(Web document revisions)
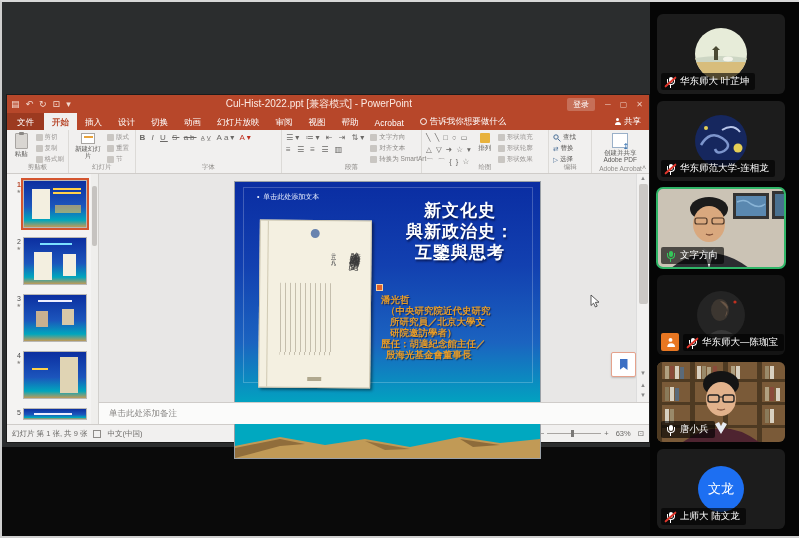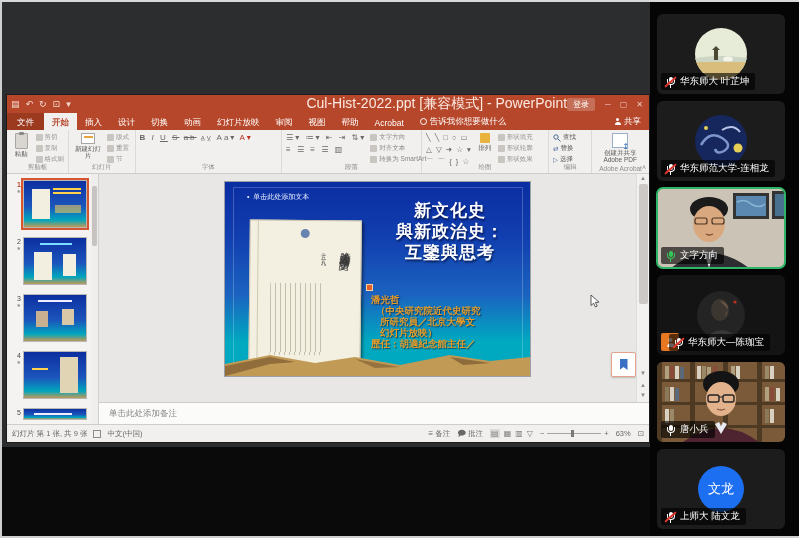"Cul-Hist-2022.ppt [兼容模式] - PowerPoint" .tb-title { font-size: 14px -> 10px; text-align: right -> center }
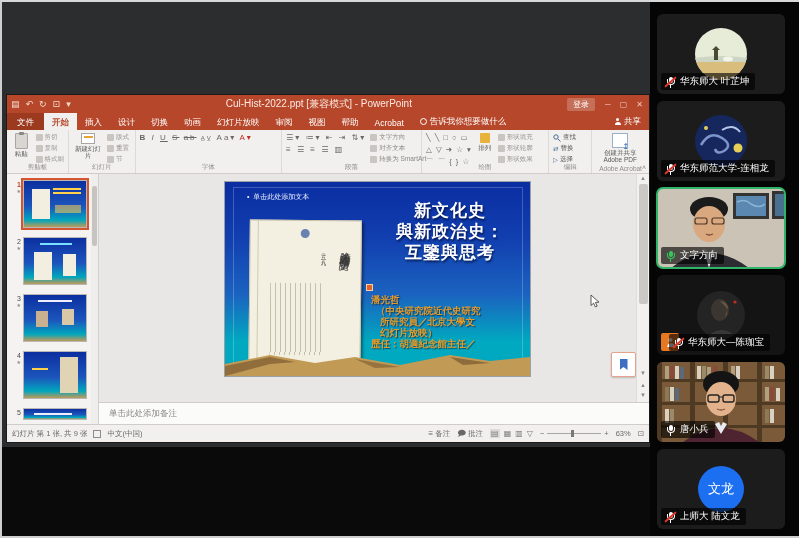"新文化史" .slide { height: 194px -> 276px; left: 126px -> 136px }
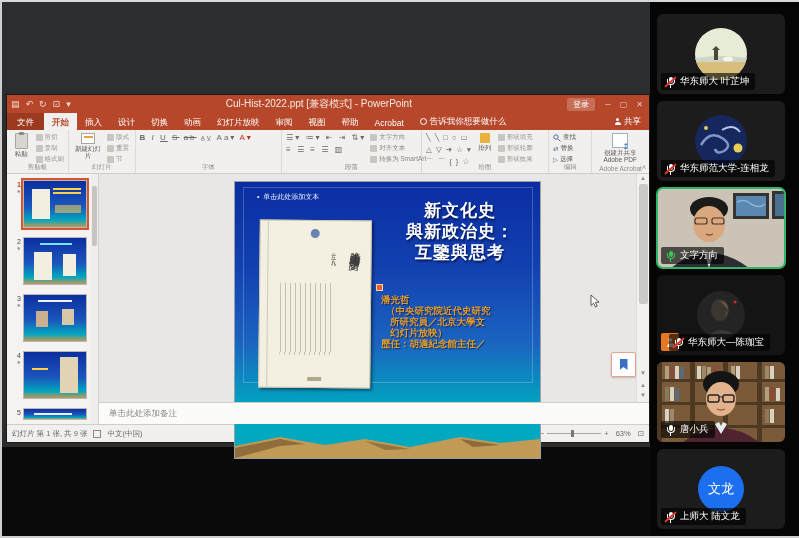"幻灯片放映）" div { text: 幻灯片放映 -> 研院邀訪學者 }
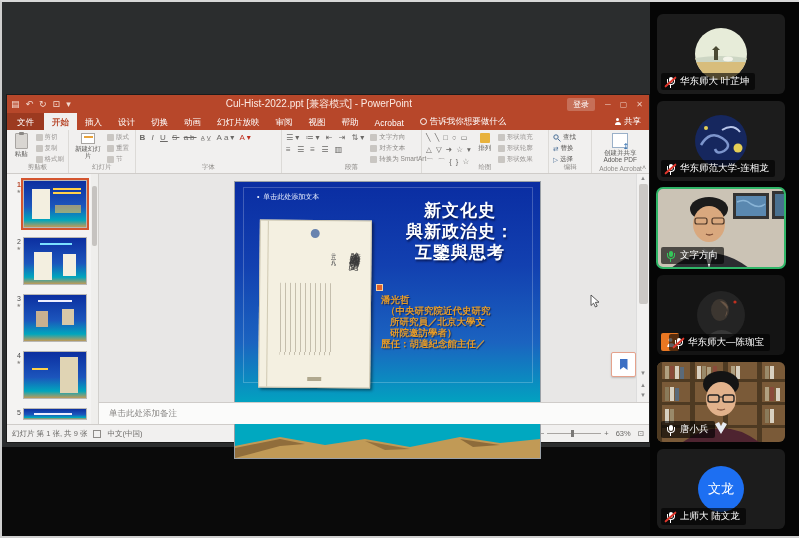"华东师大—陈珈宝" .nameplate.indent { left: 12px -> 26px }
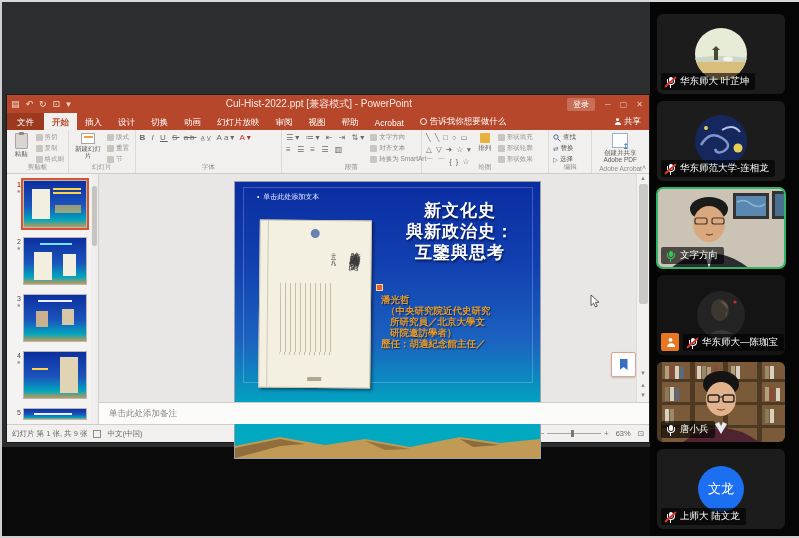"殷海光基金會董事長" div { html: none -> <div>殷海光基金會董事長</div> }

EXERCISE PROMPT ▸ Write the records out again exactly; none of the pictures belong in the copy.

ANSWER SPACE ▸
"Cul-Hist-2022.ppt [兼容模式] - PowerPoint" .tb-title { font-size: 14px -> 10px; text-align: right -> center }
"新文化史" .slide { height: 194px -> 276px; left: 126px -> 136px }
"幻灯片放映）" div { text: 幻灯片放映 -> 研院邀訪學者 }
"华东师大—陈珈宝" .nameplate.indent { left: 12px -> 26px }
"殷海光基金會董事長" div { html: none -> <div>殷海光基金會董事長</div> }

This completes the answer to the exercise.